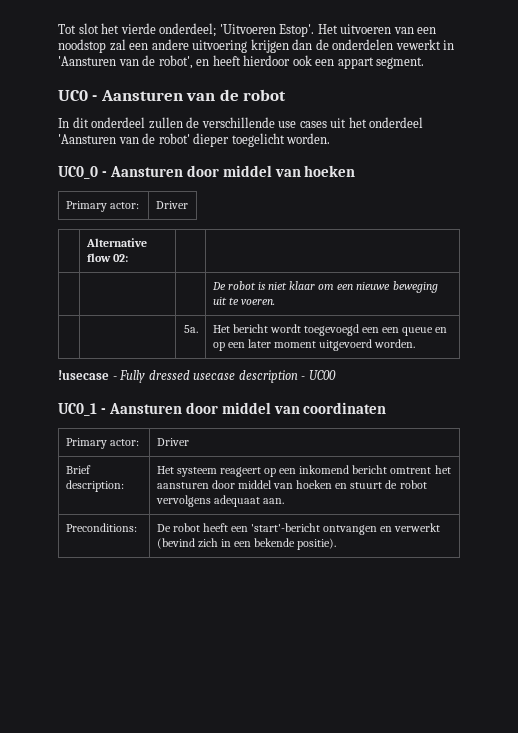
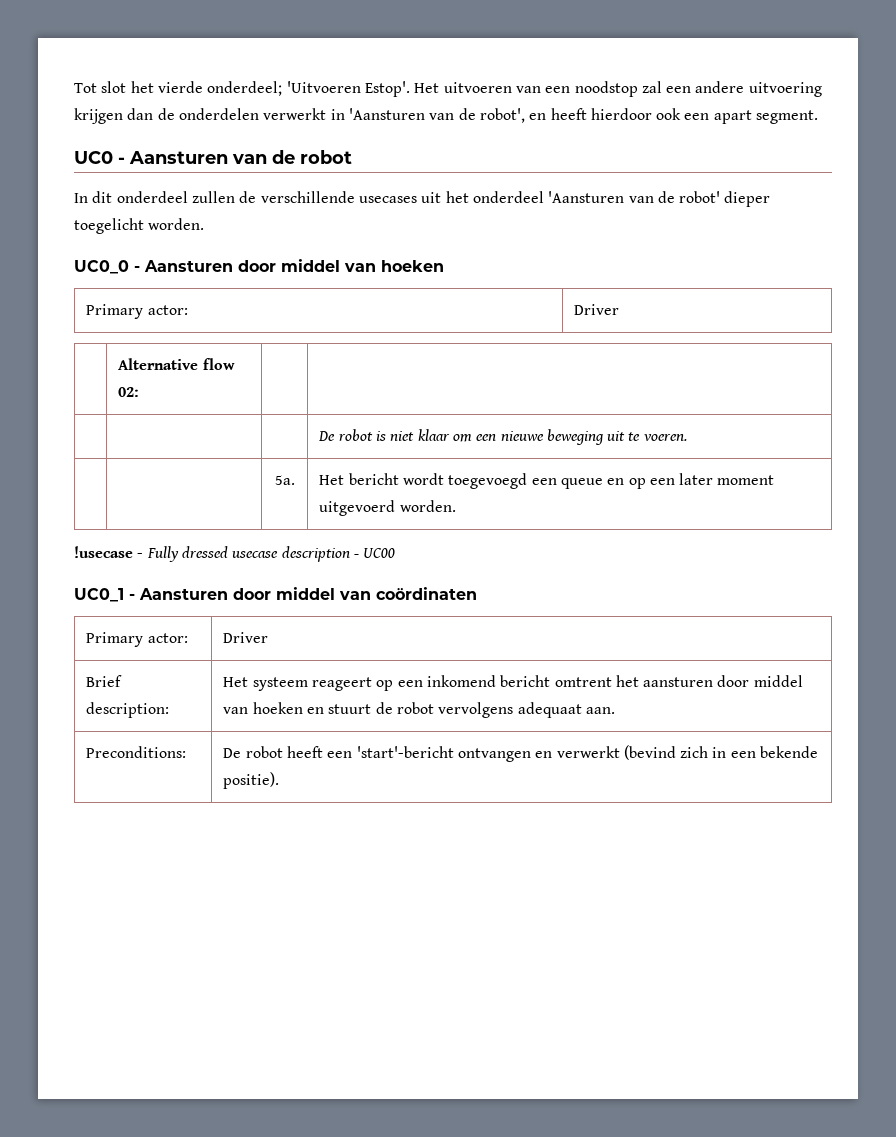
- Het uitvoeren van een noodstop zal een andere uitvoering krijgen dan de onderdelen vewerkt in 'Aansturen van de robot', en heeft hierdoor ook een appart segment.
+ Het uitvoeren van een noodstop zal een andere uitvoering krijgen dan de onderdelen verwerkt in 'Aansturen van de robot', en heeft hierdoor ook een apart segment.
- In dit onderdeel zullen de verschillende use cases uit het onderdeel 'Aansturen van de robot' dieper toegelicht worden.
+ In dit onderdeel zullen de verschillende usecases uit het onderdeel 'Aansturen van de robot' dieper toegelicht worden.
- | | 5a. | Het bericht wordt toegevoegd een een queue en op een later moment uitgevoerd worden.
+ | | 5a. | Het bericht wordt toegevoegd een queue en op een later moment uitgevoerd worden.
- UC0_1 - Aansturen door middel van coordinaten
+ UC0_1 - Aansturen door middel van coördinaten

********

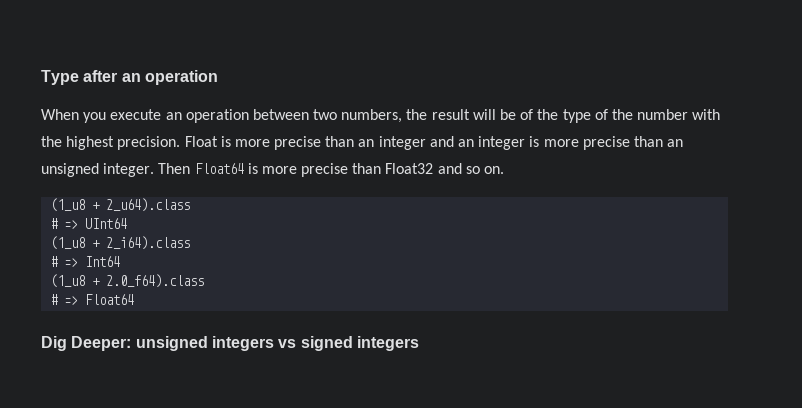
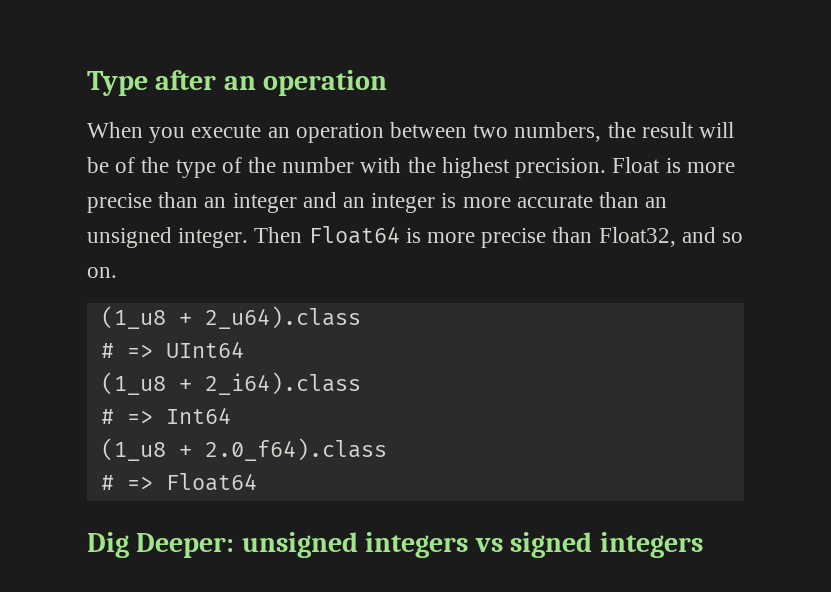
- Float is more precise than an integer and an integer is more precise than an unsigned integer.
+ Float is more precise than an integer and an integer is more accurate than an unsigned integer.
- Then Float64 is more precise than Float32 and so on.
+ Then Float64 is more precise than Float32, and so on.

********

**TASK BRIEF**:
Using the data above, transcribe the lines that run from the line with "de verschillende usecases" to the line with "middel van coördinaten", both ends kept, and output nothing else.

**RESULT**:
+ In dit onderdeel zullen de verschillende usecases uit het onderdeel 'Aansturen van de robot' dieper toegelicht worden.
- | | 5a. | Het bericht wordt toegevoegd een een queue en op een later moment uitgevoerd worden.
+ | | 5a. | Het bericht wordt toegevoegd een queue en op een later moment uitgevoerd worden.
- UC0_1 - Aansturen door middel van coordinaten
+ UC0_1 - Aansturen door middel van coördinaten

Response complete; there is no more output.